Se bebió el vino con una brusquedad que recordaba a un personaje duro de la calle. Era como si estuviera bebiendo licor fuerte, no vino. 

—¡Los nobles de rango inferior no saben cómo jugar!

La duquesa Rubina empujó ligeramente las sienes de Devorah con sus largas uñas de forma insultante. Devorah no pronunció palabra y se quedó inmóvil en su sitio.

—El decoro y la dignidad sólo son significativos cuando están respaldados por alguien con autoridad. Si no, ¿cómo es que la difunta Margarita vivió toda su vida miserablemente? —los labios de Rubina se curvaron en una sonrisa burlona—. Su Majestad el Rey está de mi lado. La alta sociedad no puede hacerme nada, aunque alimente a la gente con comida para perros.

Eso era verdad. Podía salirse con la suya en cosas peores. Aún así, ninguna noble se atrevería a condenarla al ostracismo.

Después de que le recordaran su poder, Rubina se animó ligeramente. Mientras la Duquesa le tendía la copa vacía, Devorah volvió a servir vino y preguntó atentamente.

—Pero si Su Majestad el Rey le apoya, ¿qué tal si le pide que castigue al Príncipe Alfonso? El Príncipe ha sido grosero con usted hoy.

El buen humor de la duquesa Rubina se agrió rápidamente. Su doncella le había señalado descaradamente los límites de su poder.

—¡¿Estás loca?!

Como mera amante, su capacidad para culpar al príncipe legítimo se limitaba sólo a los incidentes más significativos y fatales. Un defecto menor no sería suficiente. A menos que pudiera pillar a Alfonso implicado en algo tan grave como una traición, no podría perjudicarle significativamente de un solo golpe. Lo único que podía hacer era convencer al rey de que se pusiera de su parte poco a poco y con sigilo.
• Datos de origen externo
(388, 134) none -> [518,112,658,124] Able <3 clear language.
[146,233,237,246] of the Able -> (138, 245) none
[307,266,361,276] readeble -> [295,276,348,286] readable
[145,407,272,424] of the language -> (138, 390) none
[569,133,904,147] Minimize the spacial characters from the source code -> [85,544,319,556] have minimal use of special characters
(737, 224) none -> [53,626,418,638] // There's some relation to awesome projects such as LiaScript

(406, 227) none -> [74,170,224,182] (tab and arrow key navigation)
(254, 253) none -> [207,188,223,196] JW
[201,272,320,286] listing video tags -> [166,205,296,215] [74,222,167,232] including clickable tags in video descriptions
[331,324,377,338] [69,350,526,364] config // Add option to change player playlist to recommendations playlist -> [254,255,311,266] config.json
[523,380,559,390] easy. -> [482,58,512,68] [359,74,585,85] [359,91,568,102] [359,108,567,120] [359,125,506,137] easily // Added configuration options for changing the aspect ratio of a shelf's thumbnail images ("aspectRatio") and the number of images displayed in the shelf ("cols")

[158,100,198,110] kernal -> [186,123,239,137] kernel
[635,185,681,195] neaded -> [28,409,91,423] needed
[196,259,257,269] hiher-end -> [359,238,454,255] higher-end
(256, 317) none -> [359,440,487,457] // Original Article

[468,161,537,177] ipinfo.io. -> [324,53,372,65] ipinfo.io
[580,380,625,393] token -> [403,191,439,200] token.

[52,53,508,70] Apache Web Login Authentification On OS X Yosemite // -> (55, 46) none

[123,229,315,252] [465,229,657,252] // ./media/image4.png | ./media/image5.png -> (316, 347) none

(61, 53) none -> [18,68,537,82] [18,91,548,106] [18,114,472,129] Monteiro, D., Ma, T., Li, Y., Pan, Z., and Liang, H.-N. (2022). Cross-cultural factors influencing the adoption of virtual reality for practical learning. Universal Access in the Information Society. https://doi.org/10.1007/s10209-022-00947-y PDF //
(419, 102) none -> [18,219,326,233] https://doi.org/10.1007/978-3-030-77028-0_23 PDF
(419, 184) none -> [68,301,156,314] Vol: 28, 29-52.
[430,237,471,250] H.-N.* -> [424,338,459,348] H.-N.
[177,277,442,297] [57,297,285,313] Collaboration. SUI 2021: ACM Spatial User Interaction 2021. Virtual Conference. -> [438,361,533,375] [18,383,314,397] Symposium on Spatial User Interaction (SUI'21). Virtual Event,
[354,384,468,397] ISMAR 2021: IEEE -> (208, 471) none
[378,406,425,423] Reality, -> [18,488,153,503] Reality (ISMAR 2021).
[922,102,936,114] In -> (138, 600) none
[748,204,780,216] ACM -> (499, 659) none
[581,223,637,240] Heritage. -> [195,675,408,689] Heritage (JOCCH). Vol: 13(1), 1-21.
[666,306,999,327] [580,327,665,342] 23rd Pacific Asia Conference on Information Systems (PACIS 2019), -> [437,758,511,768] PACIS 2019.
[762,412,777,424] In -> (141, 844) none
—¡Deja de hacer el tonto y vete inmediatamente! —gritó Rubina, lanzando la copa de hojalata medio llena en dirección a Devorah—. ¡No vuelvas nunca, insensata!

Devorah huyó como si su vida dependiera de ello.

—Pedazo de chatarra sin valor —murmuró Rubina.

Aún así, Devorah era una joya rara que podía tolerar los malos tratos de Rubina después de tanto tiempo. Aparte de su condición de amante, otra razón importante por la que nadie estaba dispuesto a trabajar para la duquesa Rubina era la dureza con que trataba a sus subordinados.

Al quedarse sola, se sirvió una nueva copa de vino. Sus ojos color vino centellearon.

—Una derrota no significa que se haya acabado el partido —se dijo a sí misma.

Habría muchas más oportunidades. La duquesa Rubina y la princesa Bianca tenían la misma posición, pero Bianca no tenía influencia sobre León III en la cama.

—¡Que esa zorra de Bianca venga a la capital no cambiará nada!

Rubina no le daba mucha importancia a Bianca. La futura Princesa del Príncipe Alfonso era más bien una amenaza para ella.

‘Tendré que convencer a Su Majestad para que le encuentre una buena esposa a Alfonso’. Rubina no estaba contenta con la Gran Duquesa de Gallico, su prometida. La parte de la familia de la Gran Duquesa de Gallico era demasiado poderosa desde que el Rey de Gallico no tenía sucesor. Ella preferiría comer tierra antes que ver a Alfonso ganar más poder. La candidata ideal sería una princesa con una riqueza limitada en su casa pero con un estatus respetable. Tendría que ser fácilmente influenciable y sumisa, lo que permitiría a Rubina tener un control total sobre ella.

‘¿Cómo podría conocer la personalidad de la princesa galicana si es extranjera?’

Furiosa, Rubina se tragó el vino. Pero tenía una carta que podía usar: Césare.

‘Debo... pedirle a mi hijo que vuelva a casa.’

Su hijo era inteligente. Les daría un jaque mate fabuloso.